DATA FOR ANALYSIS:
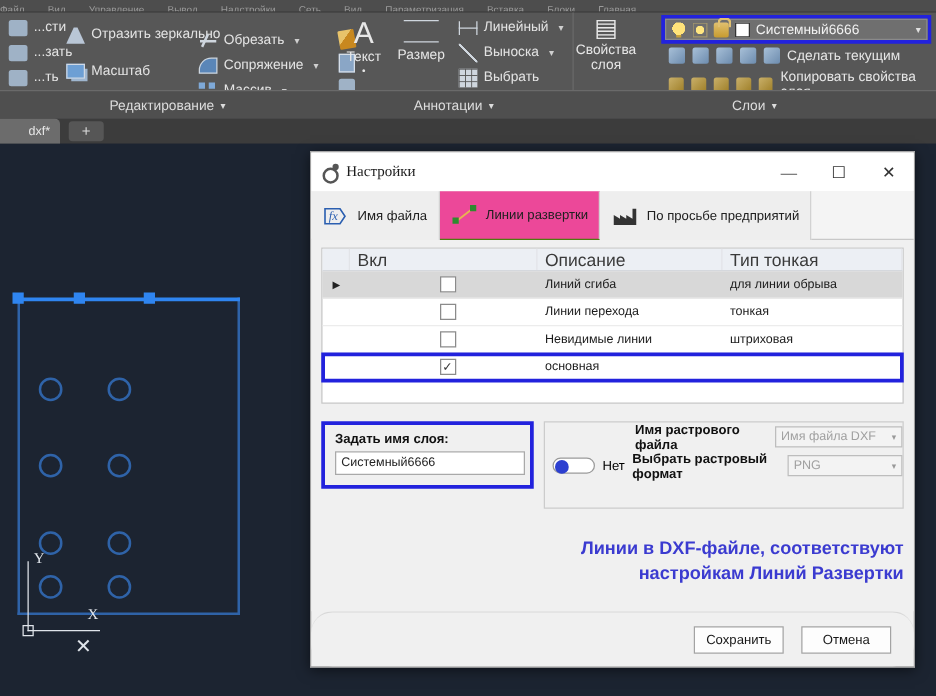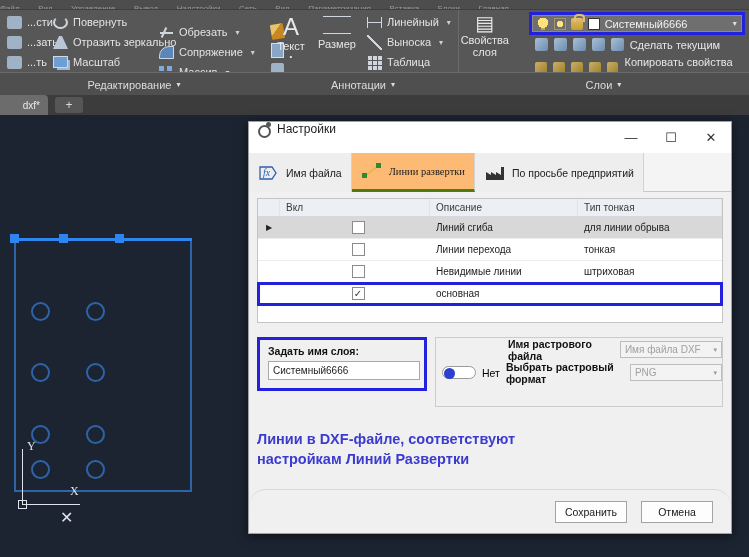--- a/index.html
+++ b/index.html
@@ -144,22 +144,22 @@
   #cross { position:absolute; left:60px; bottom:30px; color:#dfe4ea; font-size:16px; }
 
   
   #dialog {
     position:absolute; left:248px; top:121px; width:484px; height:413px;
     background:#f0f0f0; border:1px solid #a0a0a0;
     box-shadow:0 2px 10px rgba(0,0,0,.55);
     display:flex; flex-direction:column;
   }
   #dlg-titlebar {
-    height:31px; background:#ffffff; display:flex; 
-    padding-left:8px; flex:0 0 31px;
+    height:31px; background:#ffffff; display:flex; align-items:center;
+    padding-left:8px; flex:0 0 31px;font-family:Liberation Serif, serif;
   }
   #dlg-gear {
     width:14px;height:14px; margin-right:6px; position:relative; flex:0 0 14px;
   }
   #dlg-gear::before{content:'';position:absolute;left:1px;top:3px;width:9px;height:9px;
     border:2px solid #555; border-radius:50%;}
   #dlg-gear::after{content:'';position:absolute;right:0;top:0;width:5px;height:5px;
     background:#555;border-radius:50%;}
   #dlg-title { font-size:12px; color:#1c1c1c; flex:1; }
   .win-btn {
@@ -168,30 +168,30 @@
   }
   #tabbar {
     display:flex; height:39px; background:#f4f4f4;
     border-bottom:1px solid #c8c8c8; flex:0 0 39px;
   }
   .dtab {
     display:flex; align-items:center; gap:6px; padding:0 9px; height:39px;
     font-size:10.5px; color:#202020; background:#eeeeee;
     border-right:1px solid #d2d2d2; white-space:nowrap;
   }
-  .dtab.active { background:#fdba74; border-bottom:3px solid #4d7c0f;font-family:Liberation Serif, serif; }
+  .dtab.active { background:#ec4899; border-bottom:1px solid #4d7c0f; }
   .tab-ic { width:22px;height:20px; flex:0 0 22px; position:relative; }
 
   #dlg-body { flex:1; padding:6px 8px 0 8px; display:flex; flex-direction:column;
               background:#f0f0f0; }
 
   
   #grid { background:#fff; border:1px solid #c4c4c4; height:125px; }
   #grid-head { display:flex; height:18px; background:#eceff4; border-bottom:1px solid #d5d8dd;
-               font-size:10px; color:#3a3a3a; }
+               font-size:14px; color:#3a3a3a; }
   .gh { display:flex; align-items:center; padding-left:6px; border-right:1px solid #e2e4e8; }
   .gh.c0 { width:22px; padding:0; }
   .gh.c1 { width:150px; }
   .gh.c2 { width:148px; }
   .gh.c3 { flex:1; }
   .grow { display:flex; height:22px; font-size:10px; color:#1b1b1b; align-items:center;
           border-bottom:1px solid #ececec; }
   .grow.sel-row { background:#d8d8d8; }
   .gc { display:flex; align-items:center; padding-left:6px; height:100%; }
   .gc.c0 { width:22px; justify-content:center; padding:0; color:#222; font-size:8px; }
@@ -225,21 +225,21 @@
             position:relative; flex:0 0 34px; }
   .toggle::before{content:'';position:absolute;left:1px;top:1px;width:11px;height:11px;
     border-radius:50%;background:#2c3fd0;}
   .rlabel { font-weight:bold; color:#111; }
   .rselect { width:115px;height:17px;border:1px solid #bdbdbd;background:#f3f3f3;
              display:flex;align-items:center;justify-content:space-between;
              padding:0 4px; font-size:10px; color:#a0a0a0; }
   .rselect .ar { font-size:7px; color:#999; }
 
   #annot {
-    margin-top:22px; text-align:left; color:#3b3bd0; font-size:14.5px;
+    margin-top:22px; text-align:right; color:#3b3bd0; font-size:14.5px;
     font-weight:bold; line-height:20px;
   }
 
   #dlg-footer {
     height:44px; flex:0 0 44px; display:flex; align-items:center; justify-content:flex-end;
     gap:14px; padding-right:18px; border-top:1px solid #d8d8d8; background:#f0f0f0;border-radius:17px;
   }
   .dbtn { width:72px;height:22px;border:1px solid #a3a3a3;background:#fdfdfd;
           font-size:10.5px; color:#181818; display:flex; align-items:center; justify-content:center; }
 </style>
@@ -275,24 +275,20 @@
           <span class="lbl">...зать</span>
         </div>
         <div class="cmd">
           <span class="ic ic-misc"></span>
           <span class="lbl">...ть</span>
         </div>
       </div>
 
       <div class="cmd-col" style="width:122px">
         <div class="cmd">
-          <span class="ic ic-rotate"></span>
-          <span class="lbl">Повернуть</span>
-        </div>
-        <div class="cmd">
           <span class="ic ic-mirror"></span>
           <span class="lbl">Отразить зеркально</span>
         </div>
         <div class="cmd">
           <span class="ic ic-scale"></span>
           <span class="lbl">Масштаб</span>
         </div>
       </div>
 
       <div class="cmd-col" style="width:58px;min-width:58px"></div>
@@ -342,21 +338,21 @@
           <span class="lbl">Линейный</span>
           <span class="caret">▾</span>
         </div>
         <div class="cmd">
           <span class="ic" style="background:linear-gradient(45deg,transparent 45%,#cfd6de 46%,#cfd6de 54%,transparent 55%);"></span>
           <span class="lbl">Выноска</span>
           <span class="caret">▾</span>
         </div>
         <div class="cmd">
           <span class="ic" style="background:#cfd6de;background-image:linear-gradient(#575757 1px,transparent 1px),linear-gradient(90deg,#575757 1px,transparent 1px);background-size:5px 5px;"></span>
-          <span class="lbl">Таблица</span>
+          <span class="lbl">Выбрать</span>
         </div>
       </div>
     </div>
 
     <div class="panel" style="width:291px;position:relative">
       <div class="big-cmd" style="width:52px;padding-top:2px">
         <span class="glyph" style="font-size:20px;line-height:22px">▤</span>
         <span class="lbl2" style="white-space:pre-line">Свойства
 слоя</span>
       </div>

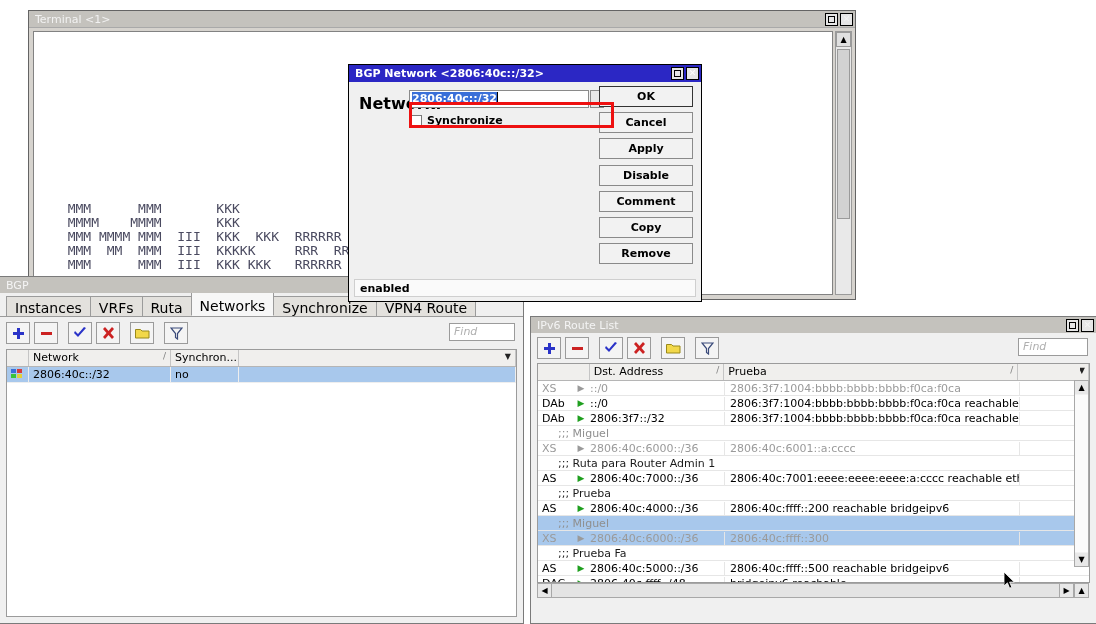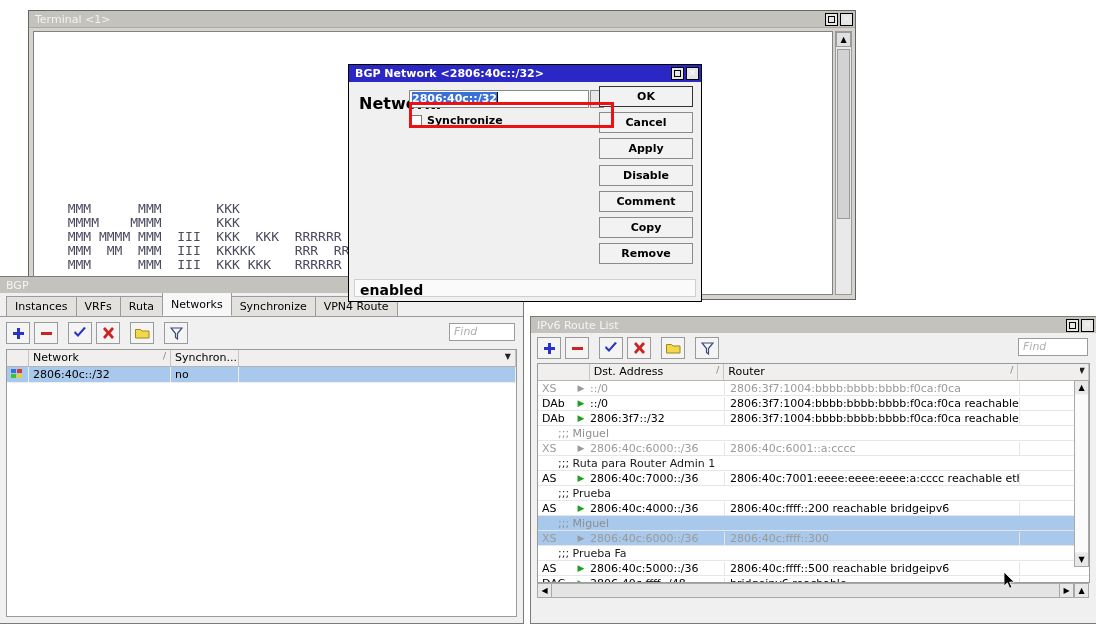--- a/index.html
+++ b/index.html
@@ -30,21 +30,21 @@
   .term-scroll .arrow{height:15px;background:#e0e0e0;border:1px solid #9a9a9a;box-sizing:border-box;
       display:flex;align-items:center;justify-content:center;font-size:8px;}
   .term-scroll .thumb{position:absolute;top:17px;left:1px;right:1px;height:170px;background:#d2d2d2;border:1px solid #9a9a9a;box-sizing:border-box;}
 
   
   #bgp-window{left:0px;top:276px;width:524px;height:348px;background:#f0f0f0;border:1px solid #7a7a7a;border-left:none;}
   #bgp-window .titlebar{background:#c4c2bd;color:#f4f4f4;height:16px;}
   .tabbar{position:absolute;top:16px;left:0;right:0;height:24px;background:#f0f0f0;
     border-bottom:1px solid #9b9b9b;display:flex;align-items:flex-end;padding-left:6px;box-sizing:border-box;overflow:hidden;}
   .tab{border:1px solid #9b9b9b;border-bottom:none;background:#e3e1dd;padding:3px 8px 3px 8px;margin-right:-1px;
-       font-size:11px;white-space:nowrap;box-sizing:border-box;height:20px;}
+       font-size:14px;white-space:nowrap;box-sizing:border-box;height:20px;}
   .tab.active{background:#f7f7f7;height:24px;padding-top:5px;position:relative;z-index:3;border-bottom:1px solid #f7f7f7;}
 
   .toolbar{position:absolute;left:0;right:0;height:28px;display:flex;align-items:center;padding-left:6px;box-sizing:border-box;}
   .tbtn{width:24px;height:22px;border:1px solid #9b9b9b;background:#f4f4f4;margin-right:4px;
         display:flex;align-items:center;justify-content:center;box-sizing:border-box;}
   .tbtn.gap{margin-left:6px;}
   .findbox{position:absolute;right:8px;top:4px;width:66px;height:18px;background:#fff;border:1px solid #9b9b9b;
      color:#b0b0b0;font-style:italic;font-size:11px;padding:1px 4px;box-sizing:border-box;}
 
   
@@ -99,21 +99,21 @@
   .field-caret{display:inline-block;width:1px;height:12px;background:#000;vertical-align:-2px;}
   .field-spin{position:absolute;left:241px;top:8px;width:14px;height:18px;background:#e8e8e8;border:1px solid #8a8a8a;box-sizing:border-box;}
   .chk-row{position:absolute;left:62px;top:32px;display:flex;align-items:center;font-size:11px;}
   .chkbox{width:11px;height:11px;border:1px solid #7a7a7a;background:#fff;margin-right:5px;box-sizing:border-box;}
   .btncol{position:absolute;right:8px;top:4px;width:94px;}
   .dbtn{width:94px;height:21px;background:#f2f2f2;border:1px solid #8a8a8a;box-sizing:border-box;
      display:flex;align-items:center;justify-content:center;font-size:11px;margin-bottom:5px;}
   .dbtn.primary{border:1px solid #333;}
   .dbtn.spacer-top{margin-top:6px;}
   .dlg-status{position:absolute;left:5px;right:5px;bottom:4px;height:18px;background:#fafafa;border:1px solid #cfcfcf;
-     font-size:14px;padding:2px 0 0 5px;box-sizing:border-box;}
+     font-size:11px;padding:2px 0 0 5px;box-sizing:border-box;}
   .redbox{position:absolute;left:409px;top:102px;width:205px;height:26px;border:3px solid #ee1111;box-sizing:border-box;z-index:40;pointer-events:none;}
   .cursor{position:absolute;left:1004px;top:572px;width:12px;height:18px;z-index:60;}
 </style>
 </head>
 <body>
 
 <div class="win" id="terminal-window">
   <div class="titlebar inactive">
     <span class="tb-title">Terminal &lt;1&gt;</span>
     <span class="tbbtns">
@@ -253,21 +253,21 @@
     <div class="findbox" style="width:70px;">Find</div>
   </div>
 
   <div class="grid" style="top:46px;bottom:40px;right:6px;">
     <div class="ghead">
       <div class="hc" style="width:52px;"></div>
       <div class="hc" style="width:135px;">
         <span>Dst. Address</span><span class="sortmark">/</span>
       </div>
       <div class="hc" style="width:295px;">
-        <span>Router</span><span class="sortmark">/</span>
+        <span>Prueba</span><span class="sortmark">/</span>
       </div>
       <div class="hc" style="width:62px;margin-top:18px;"><span>Distance</span></div>
       <div class="hc" style="flex:1;position:relative;">
         <span class="sortmark" style="font-size:8px;top:2px;color:#222;right:3px;">▼</span>
       </div>
     </div>
     <div id="routes-body">
         <div class="rrow dim">
           <div class="c-flag">XS</div>
           <div class="c-arrow arrow-d">▶</div>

REQUIRED ACTION: In the data above, tally the lines holding "before" and answer with the figure only.

EXERCISE SOLUTION: 2